Oil markets roiled by war and uncertainty make for higher prices at the pump.
"It really affects me... from where I come, from home to go to work, it's a long distance," said Stephanie Humphrey, adding that higher fuel costs are biting her budget.
"Yeah, it's affecting my budget. I can't go out to eat as much anymore," Humphrey said.
Pain at the pump may drive some to rethink their vehicle choices.
"Oh, this thing. It's a gas monster," says Noah Rodriguez, who loves his truck, but he doesn't love the cost of filling up anymore, so he may sell it.
"If prices keep going up it's gonna be easier to make the decision," Rodriguez said.

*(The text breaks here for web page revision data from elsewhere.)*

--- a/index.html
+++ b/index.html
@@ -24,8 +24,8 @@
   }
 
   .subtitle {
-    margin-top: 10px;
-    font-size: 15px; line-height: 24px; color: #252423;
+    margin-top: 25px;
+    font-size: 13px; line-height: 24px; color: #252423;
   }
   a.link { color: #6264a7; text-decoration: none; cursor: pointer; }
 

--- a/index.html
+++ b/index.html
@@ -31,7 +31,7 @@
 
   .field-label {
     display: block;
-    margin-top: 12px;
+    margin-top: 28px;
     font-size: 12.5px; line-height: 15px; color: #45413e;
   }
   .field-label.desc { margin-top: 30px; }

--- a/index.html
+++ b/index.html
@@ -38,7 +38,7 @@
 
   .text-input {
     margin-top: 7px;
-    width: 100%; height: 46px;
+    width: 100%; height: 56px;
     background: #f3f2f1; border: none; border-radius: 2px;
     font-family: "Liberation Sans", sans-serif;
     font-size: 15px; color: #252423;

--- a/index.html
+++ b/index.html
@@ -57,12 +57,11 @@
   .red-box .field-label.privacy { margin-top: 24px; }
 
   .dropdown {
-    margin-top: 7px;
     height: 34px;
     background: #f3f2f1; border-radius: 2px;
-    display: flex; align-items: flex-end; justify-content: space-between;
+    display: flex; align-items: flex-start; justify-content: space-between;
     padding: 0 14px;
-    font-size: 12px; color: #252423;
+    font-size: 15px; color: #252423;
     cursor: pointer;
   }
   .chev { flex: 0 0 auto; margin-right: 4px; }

The American Automobile Association says gas prices nationwide are topping $3.50 a gallon for regular— with other grades surging in price too. That is a reaction to oil markets. Price per barrel now hovering above $100. AAA adds that oil costs account for about 50% of what people normally pay at the pump.
"So, you know, while you had that big jump in oil, you had a much smaller increase in pump prices. However, that will probably continue as long as our oil prices stay elevated," Andrew Gross, AAA spokesperson, said.

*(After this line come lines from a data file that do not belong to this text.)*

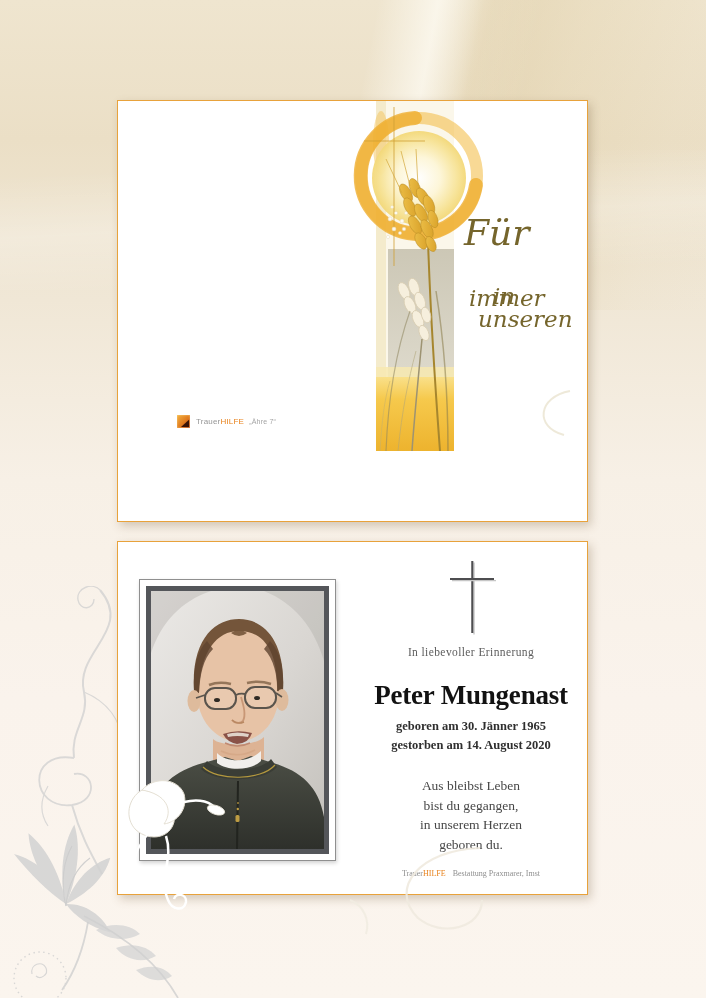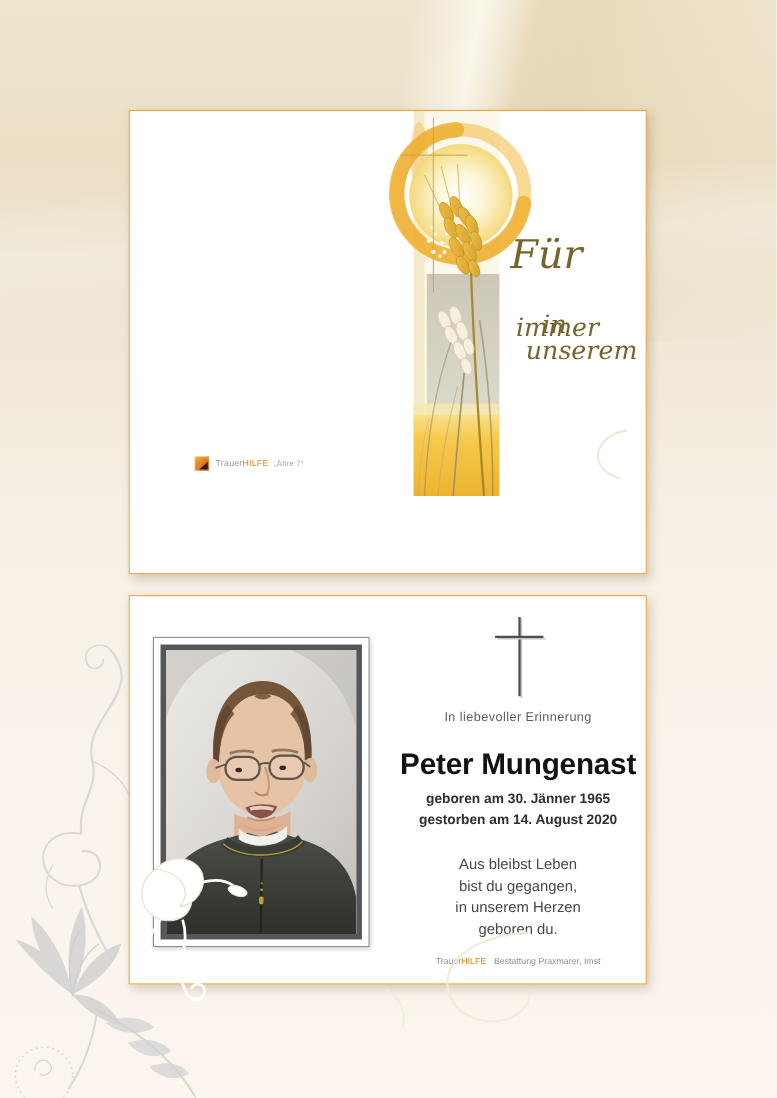--- a/index.html
+++ b/index.html
@@ -215,7 +215,7 @@
     <span class="script-line sl1">Für</span>
     <span class="script-line sl2">immer</span>
     <span class="script-line sl3">in</span>
-    <span class="script-line sl4">unserem</span>
+    <span class="script-line sl4">unseren</span>
 
     <div class="brandline front-brand">
       <span class="brand-icon"></span>

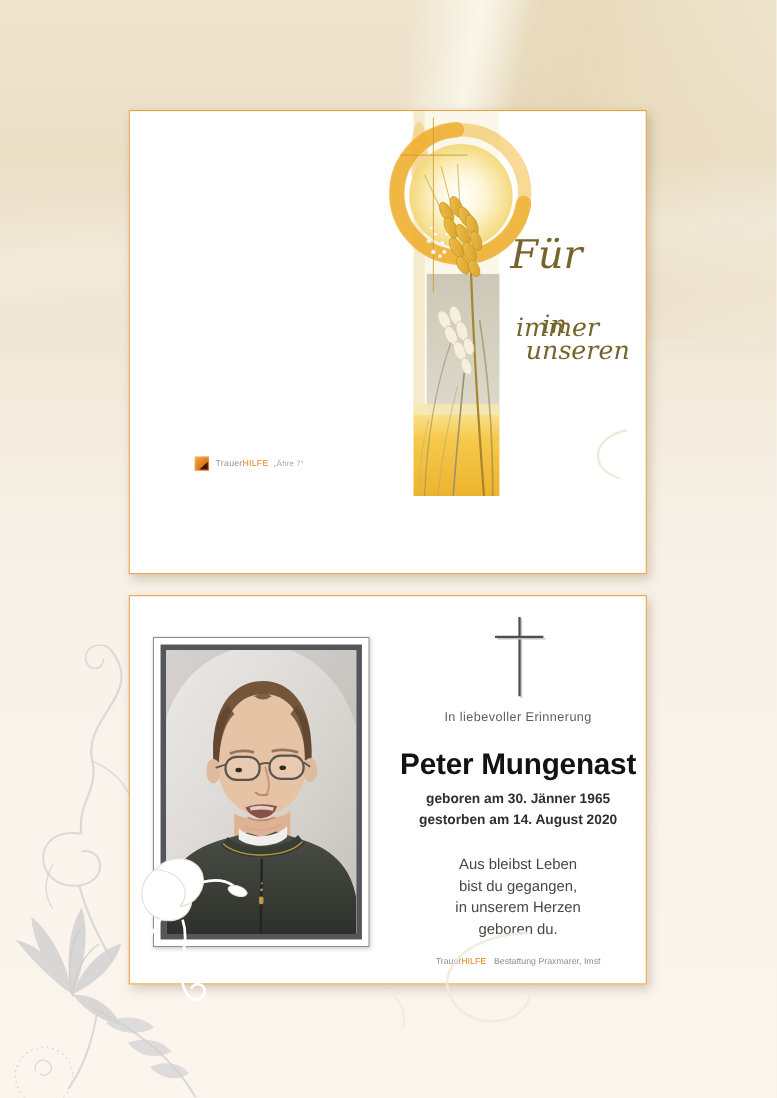--- a/index.html
+++ b/index.html
@@ -29,7 +29,7 @@
     box-shadow: 3px 4px 9px rgba(125,100,65,0.30);
   }
   .card-front { top:100px; height:422px; }
-  .card-back  { top:541px; height:354px; }
+  .card-back  { top:541px; height:354px;font-family:Liberation Serif, serif; }
 
   .wheat-art { position:absolute; left:0; top:0; width:468px; height:350px; }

Those oil prices will nudge higher as long as there is geopolitical turmoil with Russian aggression into Ukraine.
"Right. Oil just doesn't have great substitutes. You know, we don't have alternate transportation fuels. Oil is pretty much the only thing we've got. You know, other than electric vehicles, you know, creeping in around the margins. So that's what makes it so important, so strategic," says Jim Krane, a fellow at Baker Institute at Rice University.
Russia is a player on world oil markets, being the second largest exporter of crude in the world if it's hit with sanctions because of its military maneuvering, it will also affect world prices because major economies remain largely dependent on carbon output.
"Gasoline prices in the U.S. respond really quickly to the geopolitical stress. So, it doesn't matter where it happens, that's going to play out in the U.S.," Krane said.
In Houston, America's energy capital, price hikes have a split effect, it can help the major local oil companies but hurt consumer buying power.
"I invest in oil and gas, so that part may be good, we'll wait and see but as a consumer, at the pump, it hits a little hard," said Houston investor Michael Moity.